%%

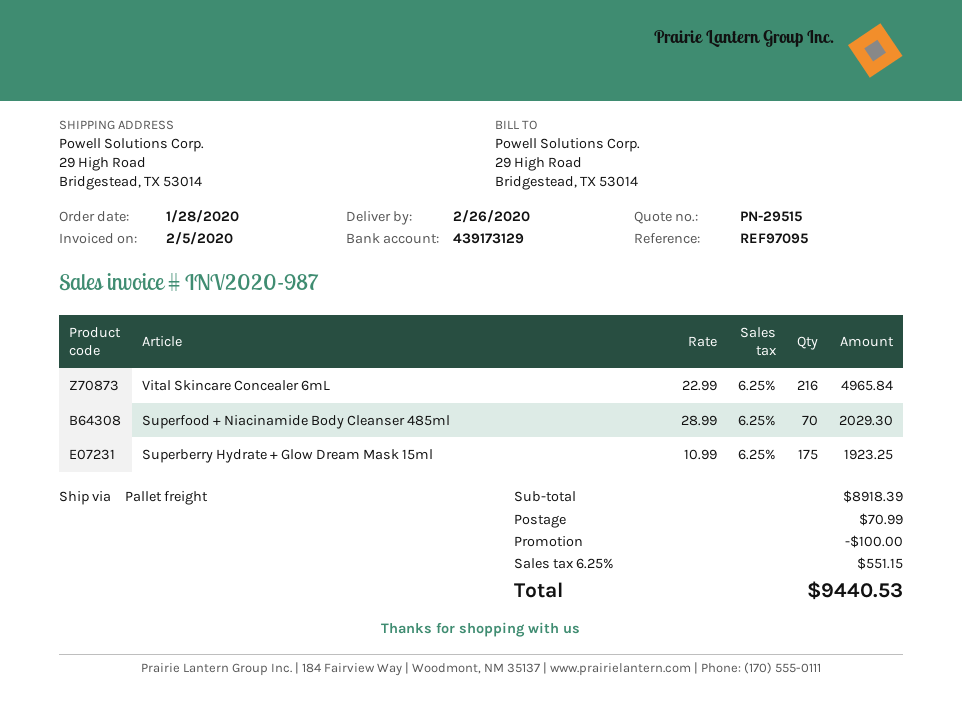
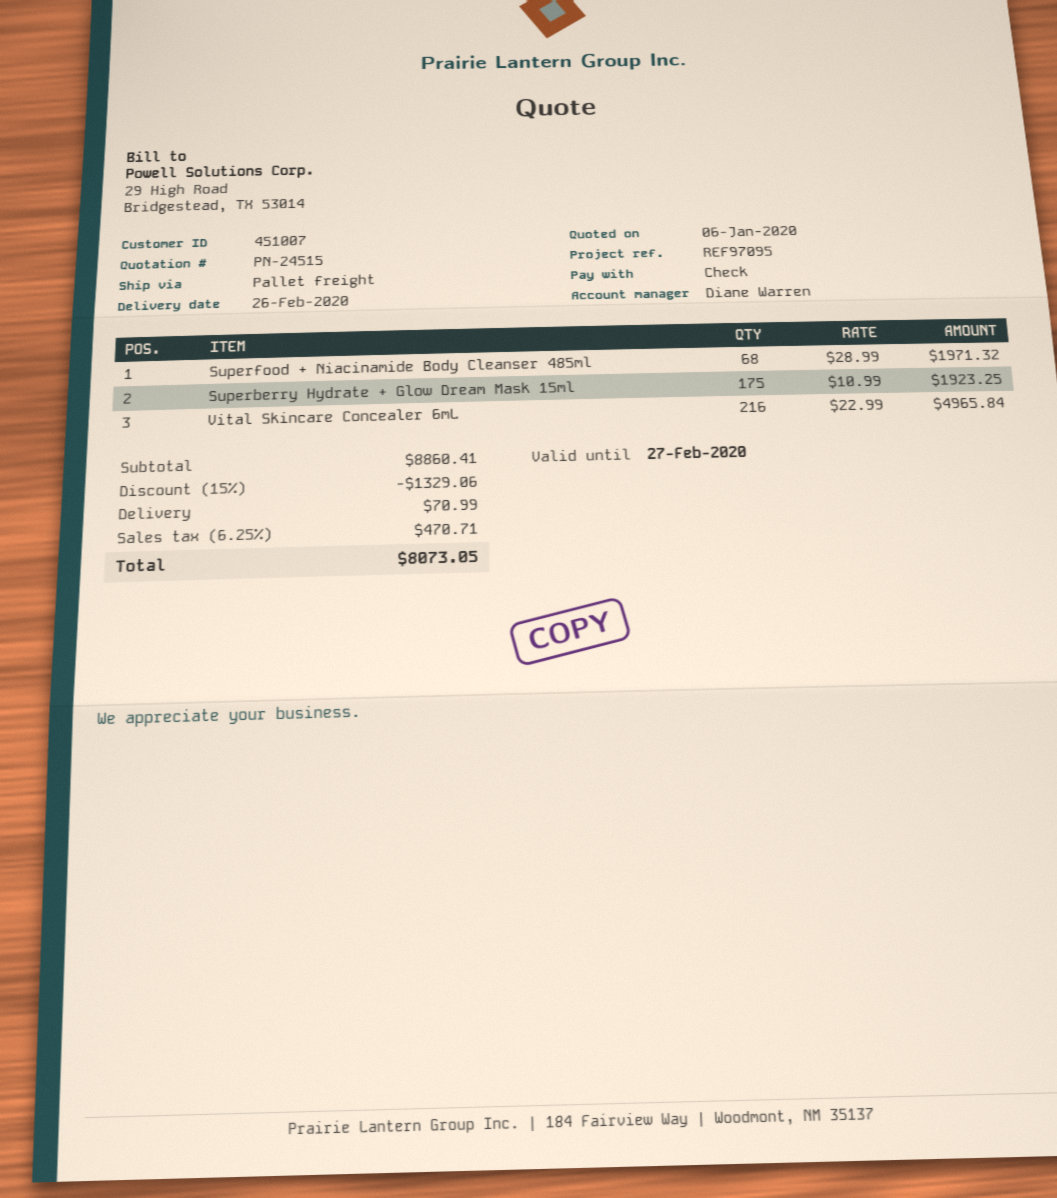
quote number: PN-29515 -> PN-24515
Superfood + Niacinamide Body Cleanser 485ml: 70 x 28.99 = 2029.30 -> 68 x 28.99 = 1971.32
subtotal: 8918.39 -> 8860.41
discount: 100.00 -> 1329.06
tax: 6.25% = 551.15 -> 6.25% = 470.71
total: 9440.53 -> 8073.05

%%

# ASSIGNMENT
Beginning with the line that contains "Superfood + Niacinamide", each line of the records above through the last one must be printed word for word.

# RESULT OF THE TASK
Superfood + Niacinamide Body Cleanser 485ml: 70 x 28.99 = 2029.30 -> 68 x 28.99 = 1971.32
subtotal: 8918.39 -> 8860.41
discount: 100.00 -> 1329.06
tax: 6.25% = 551.15 -> 6.25% = 470.71
total: 9440.53 -> 8073.05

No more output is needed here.